So initial take is it's a very useful new tool - so sort-of a corollary, people who learn how to use it quickly and well are going to have an advantage in the short term. And even if/when everyone uses it, some people are going to be better at using it (i.e. asking the right question - like I find myself groping around for, when asking it about UK company law earlier today).


> For peripheral stuff it's pretty useful as a quick way to get some cut'n'paste code ('write me code to read the load average on linux and log it to a file every second' - I know exactly how to do that, but it's a faster typer).

For public APIs that might be the killer feature; a better way to look at doc (or rather, rely less on doc) if it can look at different code bases and find snippets of code using a popular API.


It definitely works well for that stuff, albeit it tends to be easily confused by APIs that have evolved over time.

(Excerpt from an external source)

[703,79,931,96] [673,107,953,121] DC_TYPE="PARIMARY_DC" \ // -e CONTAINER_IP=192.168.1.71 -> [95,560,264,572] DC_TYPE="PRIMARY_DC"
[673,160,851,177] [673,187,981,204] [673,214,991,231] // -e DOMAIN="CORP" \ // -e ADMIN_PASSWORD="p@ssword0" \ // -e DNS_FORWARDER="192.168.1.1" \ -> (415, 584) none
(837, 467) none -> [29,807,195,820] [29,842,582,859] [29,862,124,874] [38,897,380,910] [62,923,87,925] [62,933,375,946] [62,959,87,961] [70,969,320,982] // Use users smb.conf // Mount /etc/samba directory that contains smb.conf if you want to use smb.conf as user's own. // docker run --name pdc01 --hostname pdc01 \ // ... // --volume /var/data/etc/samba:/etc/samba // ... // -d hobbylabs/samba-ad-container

I find it frequently giving me code that uses APIs that don't exist, and when I point that out, it apologises, tells me that API was removed in version xyz and then gives working code instead.


Yes, could well be you've hit it there (i.e. stackoverflow has had its day).


Not for a while. They seem decent at generating scaffolding or algorithms, but like for any of the projects I've done recently, it's "figure out what this big piece of mangled code does, take some requirements or high-level idea that's not fully complete and probably has some contradictions, work with people to flesh those out, figure out a way to cram that in, which layer of the code it should be in, or which layers, with some implicit tribal understanding what is allowed to change and what isn't." AI may be able to help with some of that, but it won't be a complete replacement for quite some time.

Also the quarterly planning process is "figure out the ten things you want to get done out of the hundred in your backlog", and the quarterly execution process is "land the one thing you can get done of the ten commitments you made." So there's no lack additional work to be done even if AI takes over some chunk of it.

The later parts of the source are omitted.